For plastic ties I use a cheep pair of wire cutters that can't cut wire.
Dremel tools do die that's why I have two. My first one is still around after 35 years. I like exacto because of the shape of the blades buy I am getting use to the use, break off, and cut again knives. The dollar store had 3 for a buck.


----------



## tankist (Jun 11, 2009)

Southern said:


> try a chain saw.


oh, that's actually a very good idea! :thumbsup:

however i would really appreciate if you can post short write up on how to fix dremels with the chainsaw. it eludes me at the moment


----------



## Big Ed (Jun 16, 2009)

tankist said:


> oh, that's actually a very good idea! :thumbsup:
> 
> however i would really appreciate if you can post short write up on how to fix dremels with the chainsaw. it eludes me at the moment


Seems like you might have a "LEMON" dremel.

Put in a good vise.....take chain saw and cut in half......then take a big sledge hammer....place on a hard surface......and smack the heck out of it!

If that don't kill it for good .......repeat above directions.

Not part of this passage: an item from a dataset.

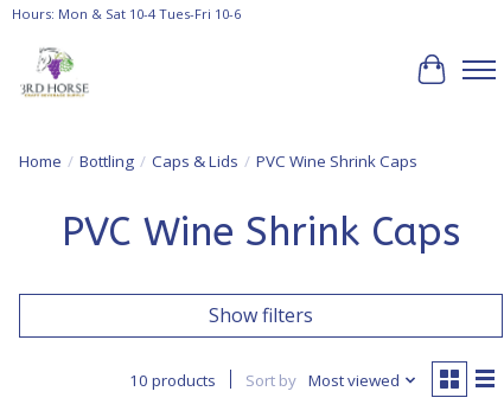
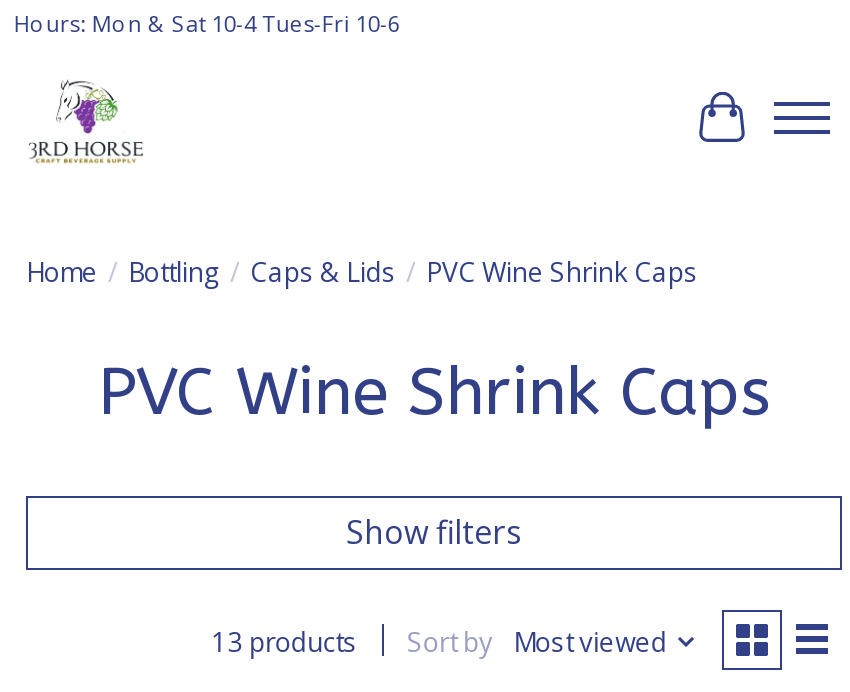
[129,370,399,391] 10 products Sort by Most viewed -> [211,625,667,661] 13 products Sort by Most viewed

I have abused mine for over 20 years and it still works fine.


----------



## Lownen (Mar 28, 2008)

*Goo Gone*

In my LHS I recently asked for the rail cleaner I used to use. The owner of the store told me that today people are using Goo Gone. I'd never heard of this. I gave it a try and it's amazing. Much better than my old rail cleaner, and much cheaper too.


----------